Problem requirements -
Repeat verbatim the lines of the data below, beginning with the line containing "Next-Gen Antivirus, Implement" and continuing to the end.

§ §

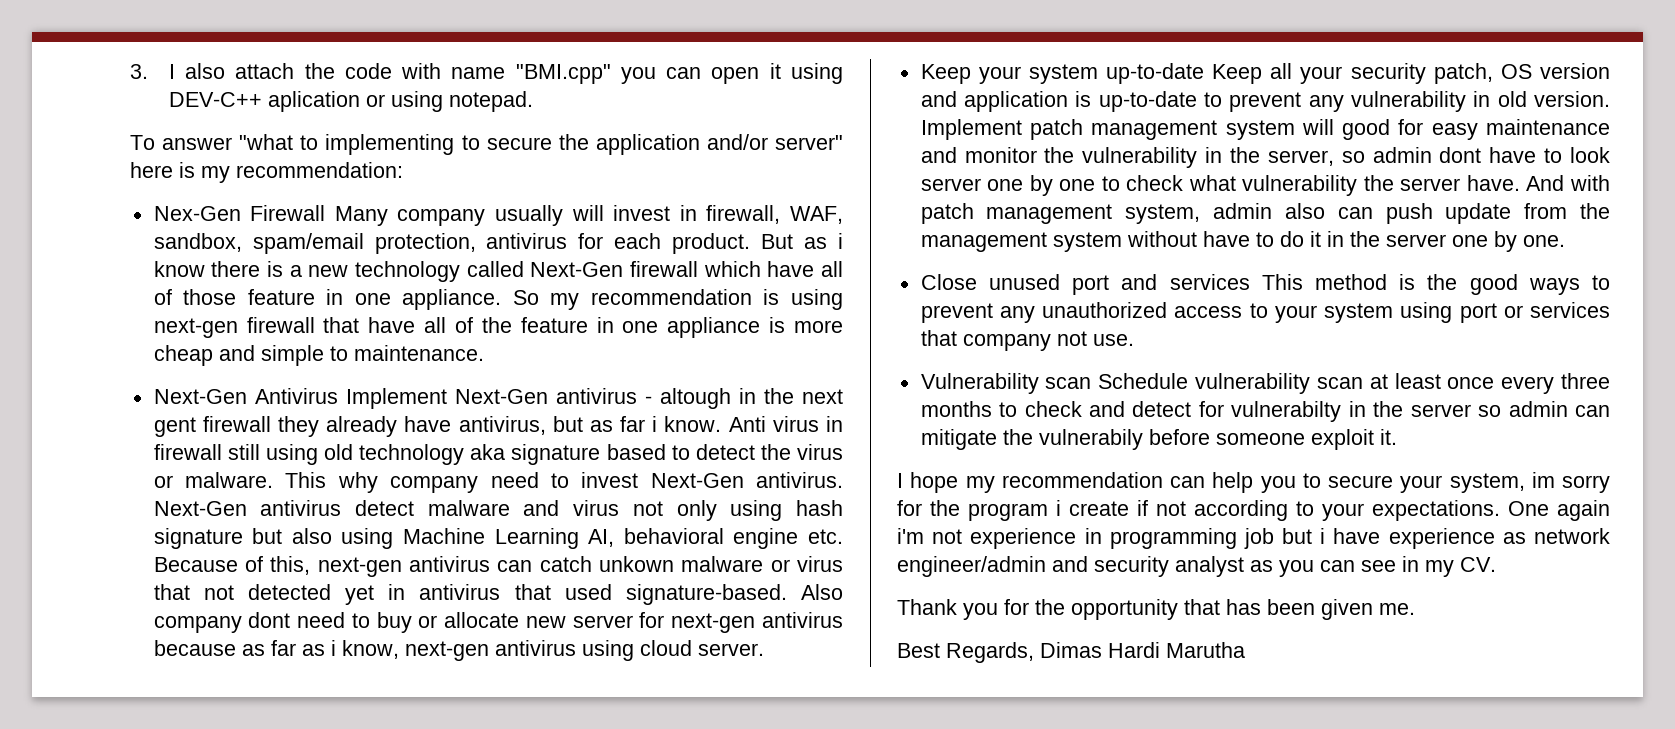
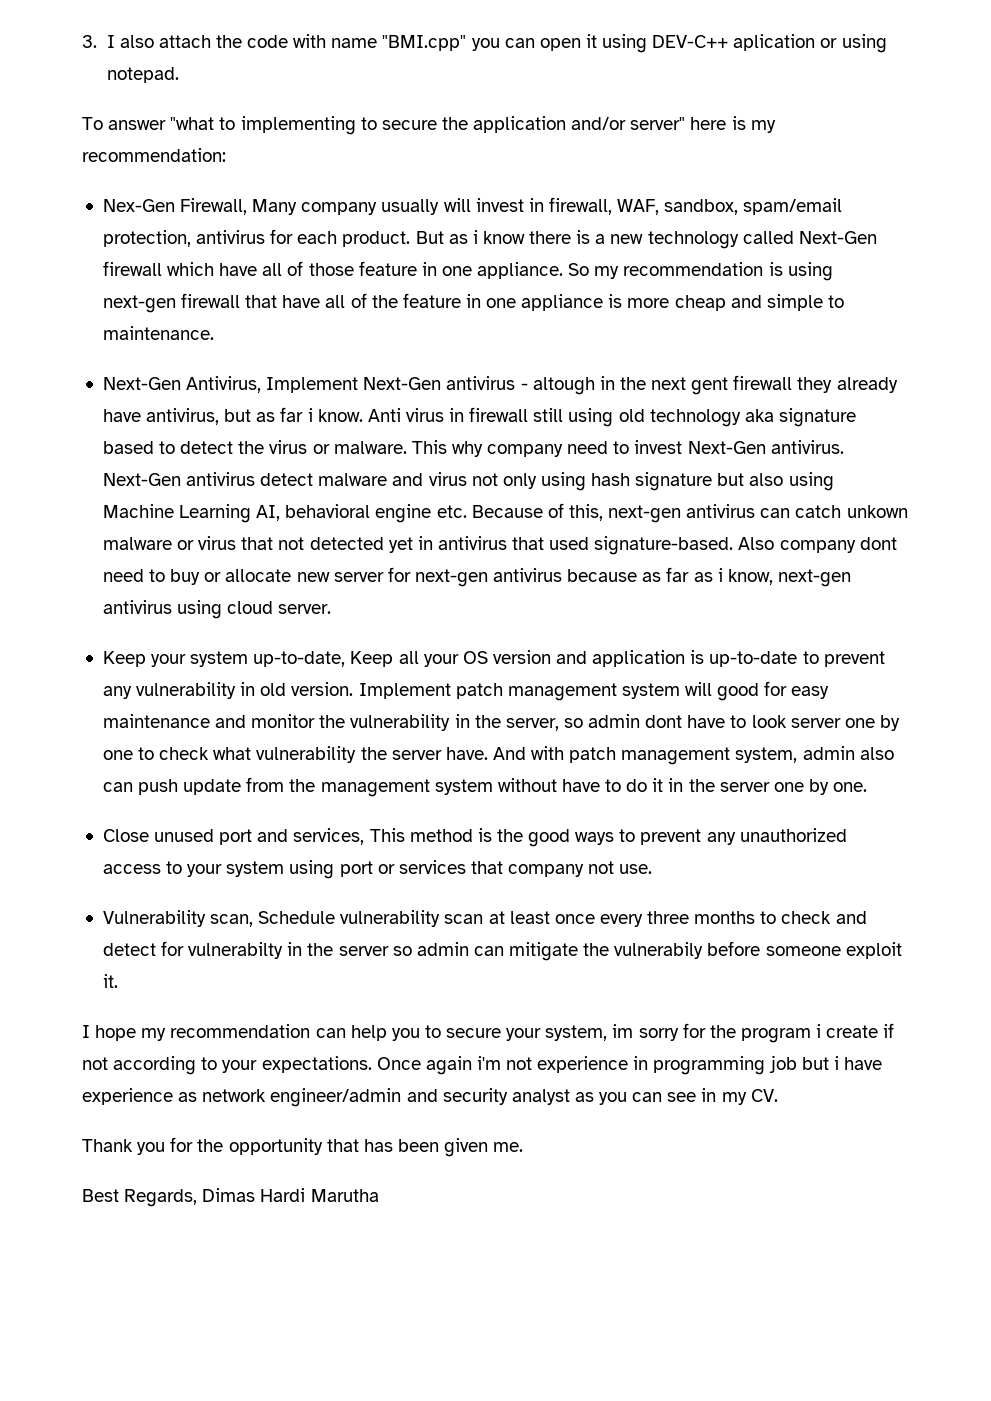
- Nex-Gen Firewall Many company usually will invest in firewall, WAF, sandbox, spam/email protection, antivirus for each product.
+ Nex-Gen Firewall, Many company usually will invest in firewall, WAF, sandbox, spam/email protection, antivirus for each product.
- Next-Gen Antivirus Implement Next-Gen antivirus - altough in the next gent firewall they already have antivirus, but as far i know.
+ Next-Gen Antivirus, Implement Next-Gen antivirus - altough in the next gent firewall they already have antivirus, but as far i know.
- Keep your system up-to-date Keep all your security patch, OS version and application is up-to-date to prevent any vulnerability in old version.
+ Keep your system up-to-date, Keep all your OS version and application is up-to-date to prevent any vulnerability in old version.
- Close unused port and services This method is the good ways to prevent any unauthorized access to your system using port or services that company not use.
+ Close unused port and services, This method is the good ways to prevent any unauthorized access to your system using port or services that company not use.
- Vulnerability scan Schedule vulnerability scan at least once every three months to check and detect for vulnerabilty in the server so admin can mitigate the vulnerabily before someone exploit it.
+ Vulnerability scan, Schedule vulnerability scan at least once every three months to check and detect for vulnerabilty in the server so admin can mitigate the vulnerabily before someone exploit it.
- One again i'm not experience in programming job but i have experience as network engineer/admin and security analyst as you can see in my CV.
+ Once again i'm not experience in programming job but i have experience as network engineer/admin and security analyst as you can see in my CV.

§ §

Exercise response -
+ Next-Gen Antivirus, Implement Next-Gen antivirus - altough in the next gent firewall they already have antivirus, but as far i know.
- Keep your system up-to-date Keep all your security patch, OS version and application is up-to-date to prevent any vulnerability in old version.
+ Keep your system up-to-date, Keep all your OS version and application is up-to-date to prevent any vulnerability in old version.
- Close unused port and services This method is the good ways to prevent any unauthorized access to your system using port or services that company not use.
+ Close unused port and services, This method is the good ways to prevent any unauthorized access to your system using port or services that company not use.
- Vulnerability scan Schedule vulnerability scan at least once every three months to check and detect for vulnerabilty in the server so admin can mitigate the vulnerabily before someone exploit it.
+ Vulnerability scan, Schedule vulnerability scan at least once every three months to check and detect for vulnerabilty in the server so admin can mitigate the vulnerabily before someone exploit it.
- One again i'm not experience in programming job but i have experience as network engineer/admin and security analyst as you can see in my CV.
+ Once again i'm not experience in programming job but i have experience as network engineer/admin and security analyst as you can see in my CV.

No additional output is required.